Task material:
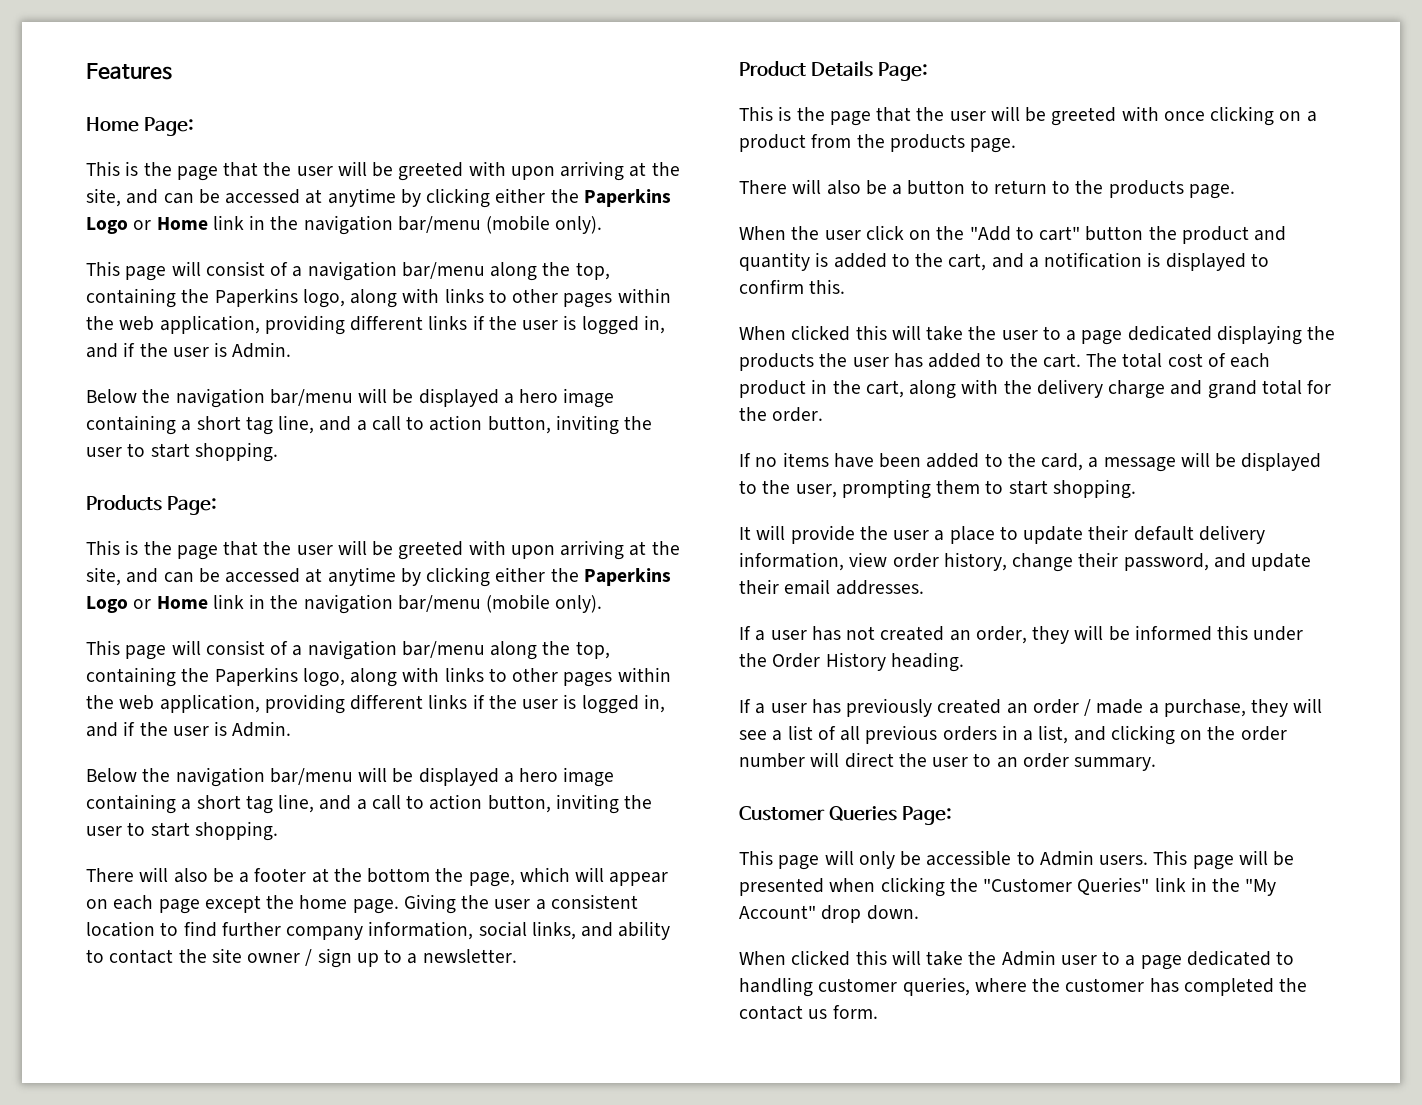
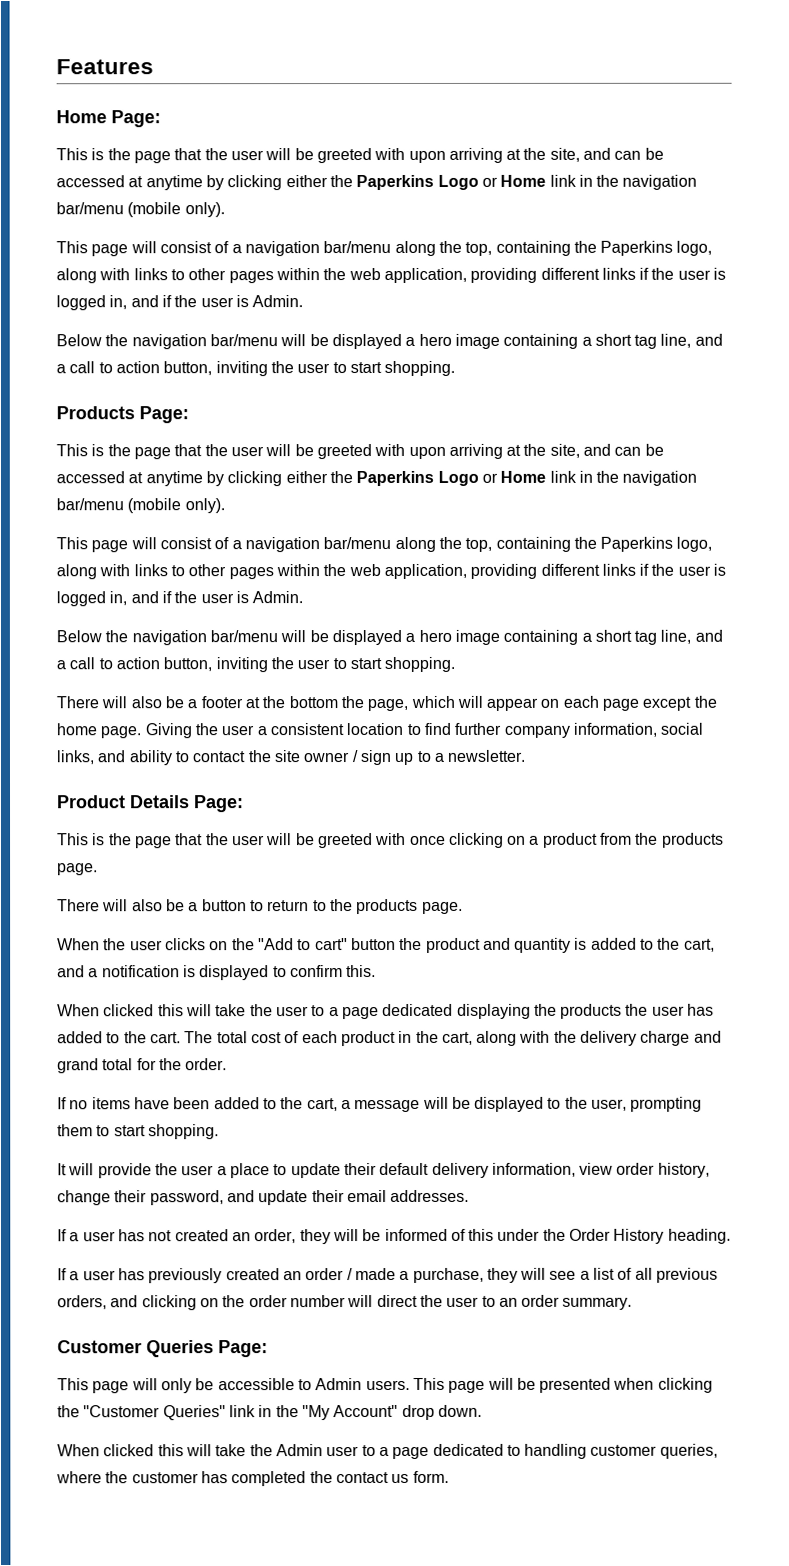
- When the user click on the "Add to cart" button the product and quantity is added to the cart, and a notification is displayed to confirm this.
+ When the user clicks on the "Add to cart" button the product and quantity is added to the cart, and a notification is displayed to confirm this.
- If no items have been added to the card, a message will be displayed to the user, prompting them to start shopping.
+ If no items have been added to the cart, a message will be displayed to the user, prompting them to start shopping.
- If a user has not created an order, they will be informed this under the Order History heading.
+ If a user has not created an order, they will be informed of this under the Order History heading.
- If a user has previously created an order / made a purchase, they will see a list of all previous orders in a list, and clicking on the order number will direct the user to an order summary.
+ If a user has previously created an order / made a purchase, they will see a list of all previous orders, and clicking on the order number will direct the user to an order summary.

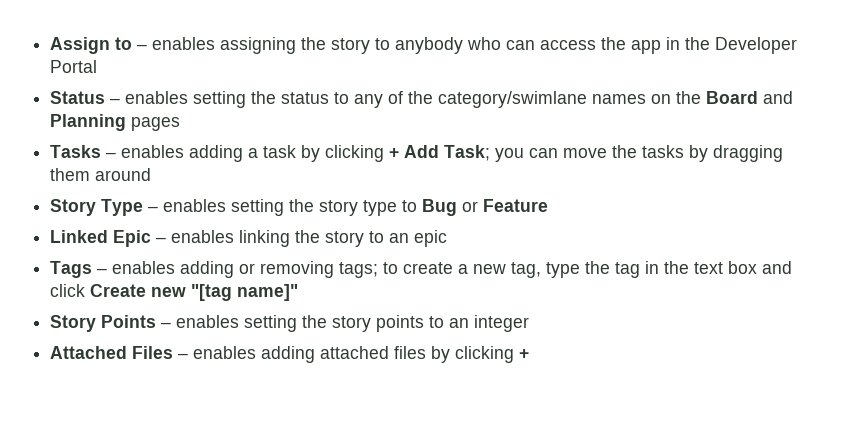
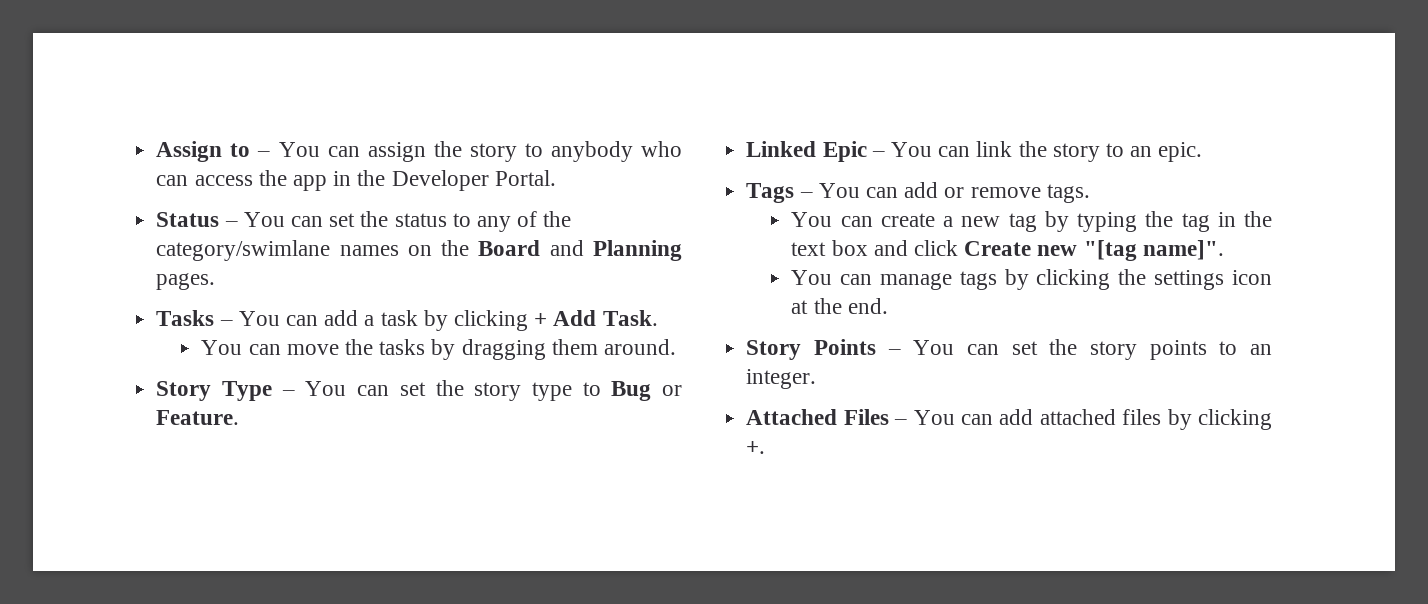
- Assign to – enables assigning the story to anybody who can access the app in the Developer Portal
+ Assign to – You can assign the story to anybody who can access the app in the Developer Portal.
- Status – enables setting the status to any of the category/swimlane names on the Board and Planning pages
+ Status – You can set the status to any of the category/swimlane names on the Board and Planning pages.
- Tasks – enables adding a task by clicking + Add Task; you can move the tasks by dragging them around
+ Tasks – You can add a task by clicking + Add Task.
+ You can move the tasks by dragging them around.
- Story Type – enables setting the story type to Bug or Feature
+ Story Type – You can set the story type to Bug or Feature.
- Linked Epic – enables linking the story to an epic
+ Linked Epic – You can link the story to an epic.
- Tags – enables adding or removing tags; to create a new tag, type the tag in the text box and click Create new "[tag name]"
+ Tags – You can add or remove tags.
+ You can create a new tag by typing the tag in the text box and click Create new "[tag name]".
+ You can manage tags by clicking the settings icon at the end.
- Story Points – enables setting the story points to an integer
+ Story Points – You can set the story points to an integer.
- Attached Files – enables adding attached files by clicking +
+ Attached Files – You can add attached files by clicking +.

Problem description: Exactly as they appear, please return only the lines from the first line of the records through the line containing "cart, a message", both included, leaving out all pictures.

Exercise response:
- When the user click on the "Add to cart" button the product and quantity is added to the cart, and a notification is displayed to confirm this.
+ When the user clicks on the "Add to cart" button the product and quantity is added to the cart, and a notification is displayed to confirm this.
- If no items have been added to the card, a message will be displayed to the user, prompting them to start shopping.
+ If no items have been added to the cart, a message will be displayed to the user, prompting them to start shopping.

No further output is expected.